Important announcements expected on Friday:
Trading announcements: (), PLC ()
Economic data: Retail sales in the United States
Around the markets
- Pound Sterling: US $ 1.2216, down 0.15 cents
- Gilding at 10 years: yield of 0.207%, down 0.1 basis points
- Gold: US $ 1,740.80 per ounce, down 10 cents
- Oil: US $ 31.76 per barrel, up 63 cents
- Bitcoin: $ 9,421, down $ 234
- Telecommunications giant BT is in talks about selling a stake in its Openreach division to infrastructure investors, including Macquarie.
- Nissan plans to shift production from two Renault models from Spain to its plant in Sunderland.
- Pexip, which developed video conferencing software, rose more than 40% when it first started trading on the Oslo Stock Exchange.
- Private equity group 3i said the coronavirus crisis has affected returns, but will continue to pay a dividend.
The Daily Telegraph
- Rishi Sunak’s efforts to save the economy will hit a record £ 300 billion black hole in Britain’s public finances, the Office for Budget Responsibility warned.

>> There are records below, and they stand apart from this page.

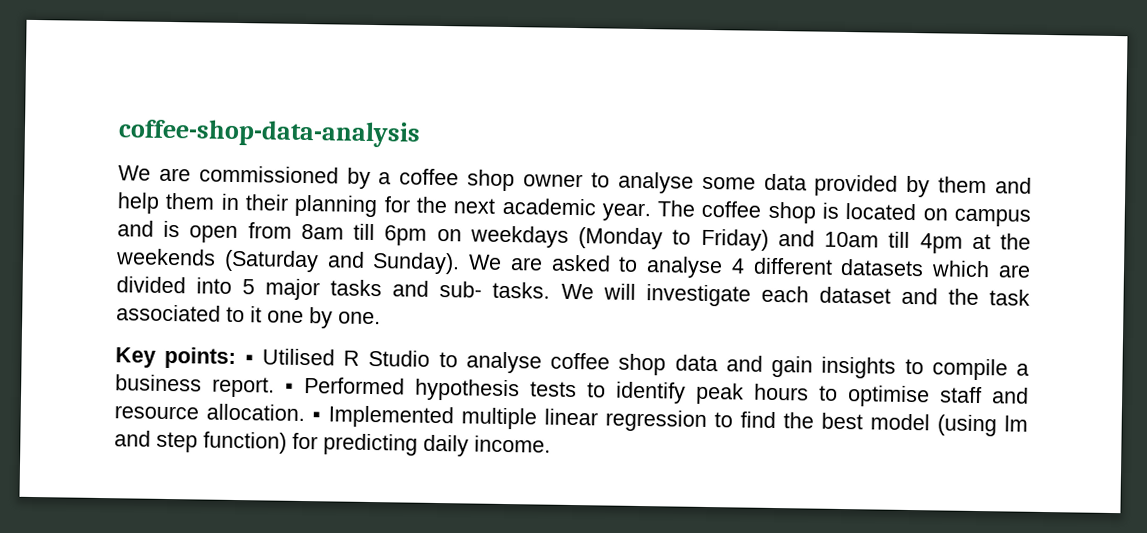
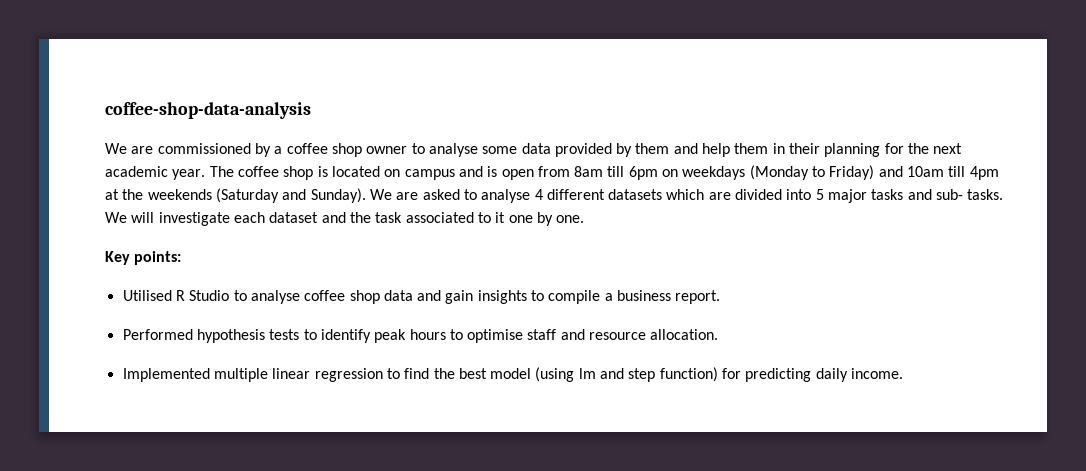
- Key points: ▪ Utilised R Studio to analyse coffee shop data and gain insights to compile a business report. ▪ Performed hypothesis tests to identify peak hours to optimise staff and resource allocation. ▪ Implemented multiple linear regression to find the best model (using lm and step function) for predicting daily income.
+ Key points:
+ Utilised R Studio to analyse coffee shop data and gain insights to compile a business report.
+ Performed hypothesis tests to identify peak hours to optimise staff and resource allocation.
+ Implemented multiple linear regression to find the best model (using lm and step function) for predicting daily income.

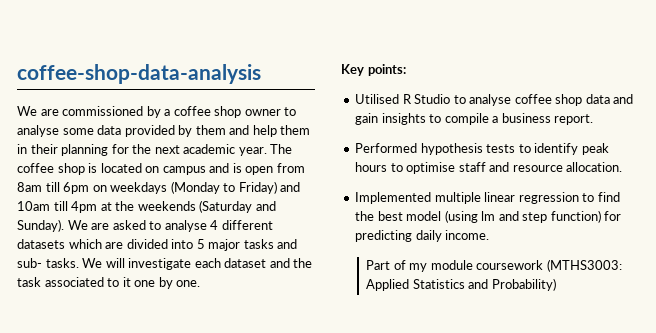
+ Part of my module coursework (MTHS3003: Applied Statistics and Probability)

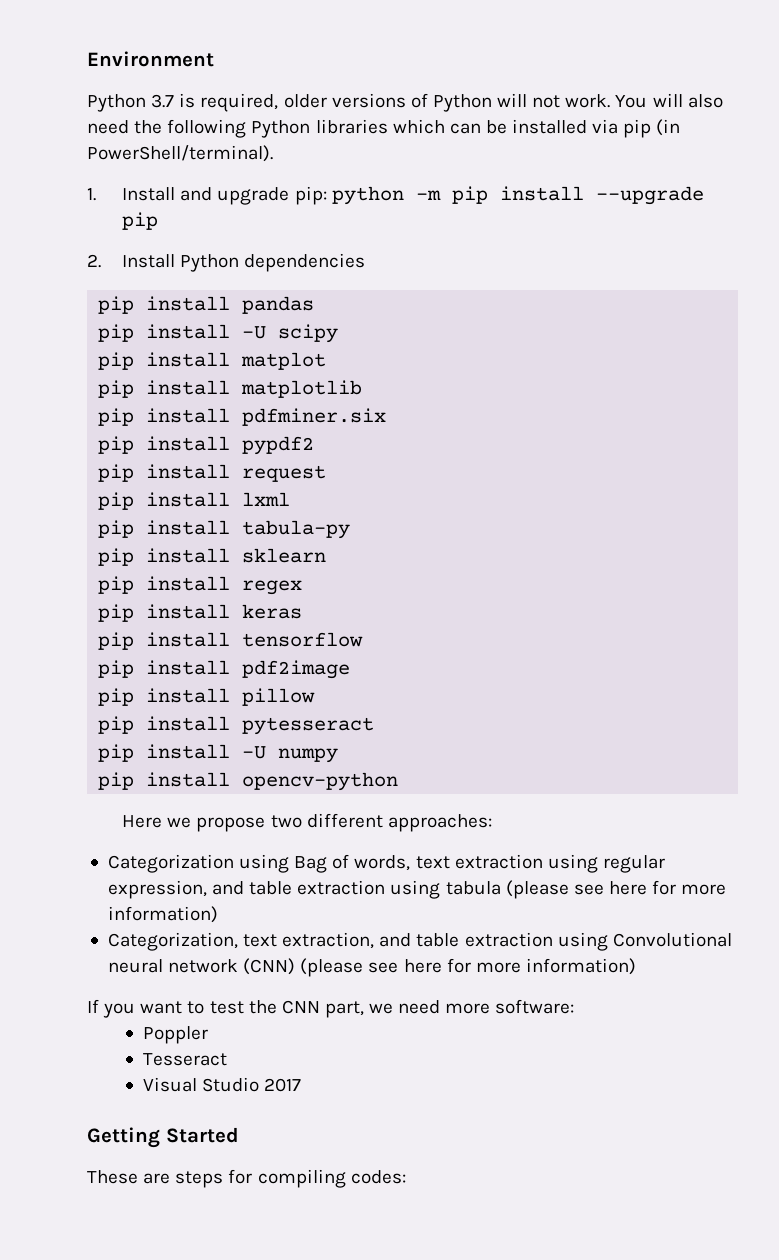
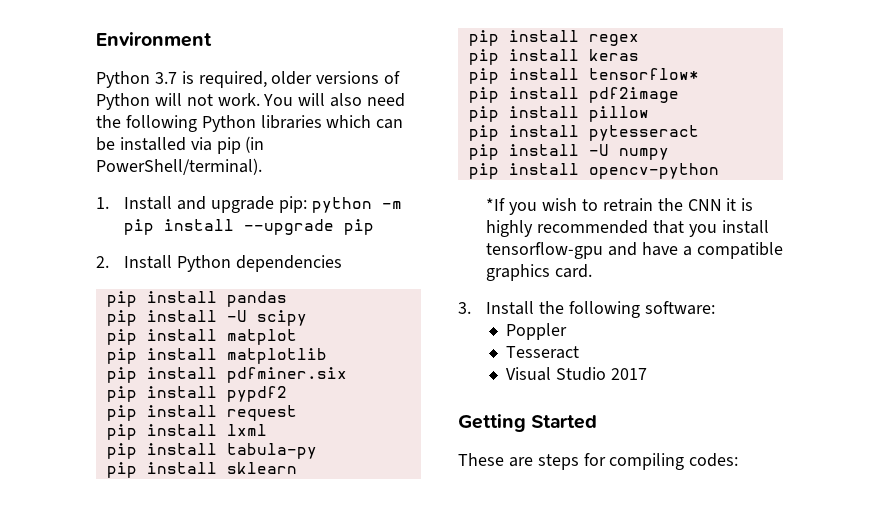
- pip install tensorflow
+ pip install tensorflow*
- Here we propose two different approaches:
- Categorization using Bag of words, text extraction using regular expression, and table extraction using tabula (please see here for more information)
- Categorization, text extraction, and table extraction using Convolutional neural network (CNN) (please see here for more information)
- If you want to test the CNN part, we need more software:
+ *If you wish to retrain the CNN it is highly recommended that you install tensorflow-gpu and have a compatible graphics card.
+ 3. Install the following software:

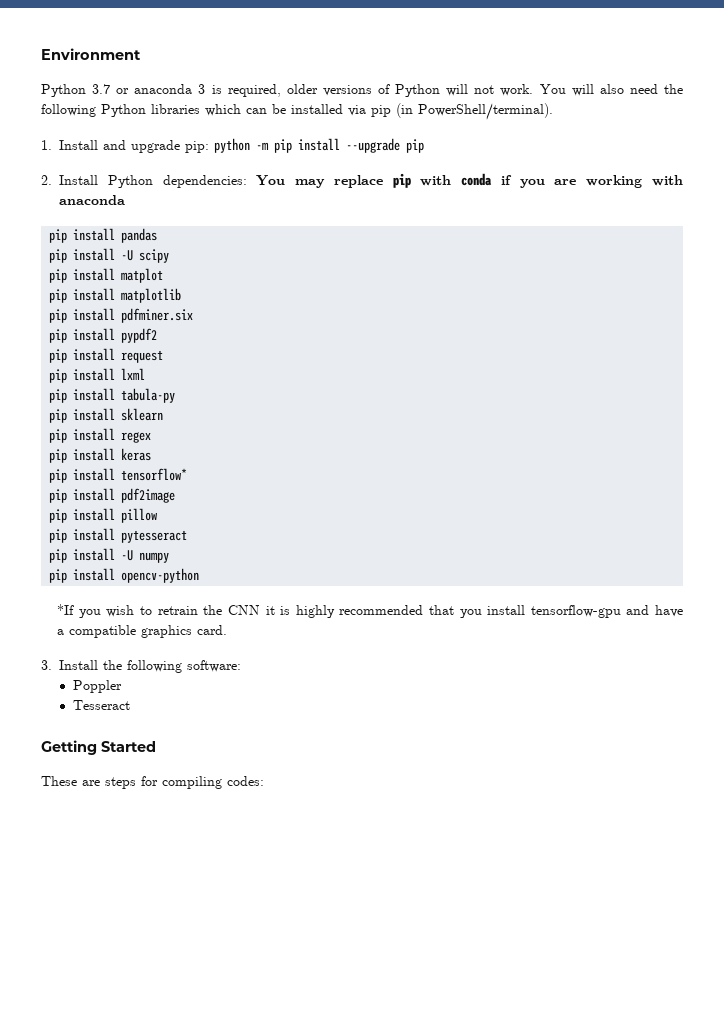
- Python 3.7 is required, older versions of Python will not work.
+ Python 3.7 or anaconda 3 is required, older versions of Python will not work.
- 2. Install Python dependencies
+ 2. Install Python dependencies: You may replace pip with conda if you are working with anaconda
- Visual Studio 2017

- Another three million Americans have applied for unemployment benefits in the past week, but economists have predicted that unemployment may soon peak.

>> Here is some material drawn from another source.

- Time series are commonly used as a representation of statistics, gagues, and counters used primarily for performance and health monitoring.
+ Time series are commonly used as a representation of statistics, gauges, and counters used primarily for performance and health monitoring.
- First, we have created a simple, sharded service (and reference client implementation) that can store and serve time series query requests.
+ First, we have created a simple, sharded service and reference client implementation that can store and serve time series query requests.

- Over 47,000 British Airways passengers are still awaiting reimbursement for flights canceled due to the coronavirus.
- According to the Office for National Statistics, almost half of businesses do not have sufficient cash reserves to last more than six months.
- Just Group, the annuity and mortgage provider, saw £ 400 million erased from the value of its bond portfolio in the four months ending in April.
- Hargreaves Lansdown lost more than £ 12 billion in asset value due to the turmoil in the financial markets.
- TI Fluid Systems was not authorized to distribute the payment of 5.2p per share after Bain Capital, the US private equity firm, voted against the plan at the company’s annual meeting.
- BT will start purchasing equipment from Adtran, a US group, to comply with a government order to use less technology from Huawei.
- A review of Sensyne Health’s corporate governance found weaknesses but not big gaps in its processes, according to the biotech company.
- Indivior increased its provision related to an investigation by the United States Department of Justice on its best-selling opioid addiction treatment.
- Ei Group, the UK’s largest pub group, has agreed to help tenants pay their rents after much criticism.
- WH Smith expects to resume trade in its airport and station stores this fall.
- Lloyd’s of London plans to pay customers between $ 3 billion and $ 4.3 billion due to the coronavirus pandemic.
- The government has said that London transport fares should go up as it has reached a £ 1.6 billion bailout deal with Transport for London.
- Marks & Spencer has launched a huge sale of clothes at half price while the closure of the main street leaves retailers mountains of spring and summer unsold fashion.
- Cruise company Carnival has announced a major job loss and pay cut program.
- The head of the World Trade Organization, Roberto Azevêdo, has announced that he will step down more than a year before the end of his term.
- Novacyt’s subsidiary Primerdesign, which produces coronavirus test kits, expects “significant demand” that will continue for the rest of the year and potentially until 2021.
- Prudential’s shares fell 7% yesterday after sales from the Asian-focused insurance giant suffered a blow amid global bottlenecks in recent months.
- McLaren plans to mortgage its historic factory and racing car collection to help it survive the coronavirus crisis.
- Veteran fund manager Giles Hargreave will step down as co-manager of the small cap lineup for Marlborough Fund Managers in the UK from January next year.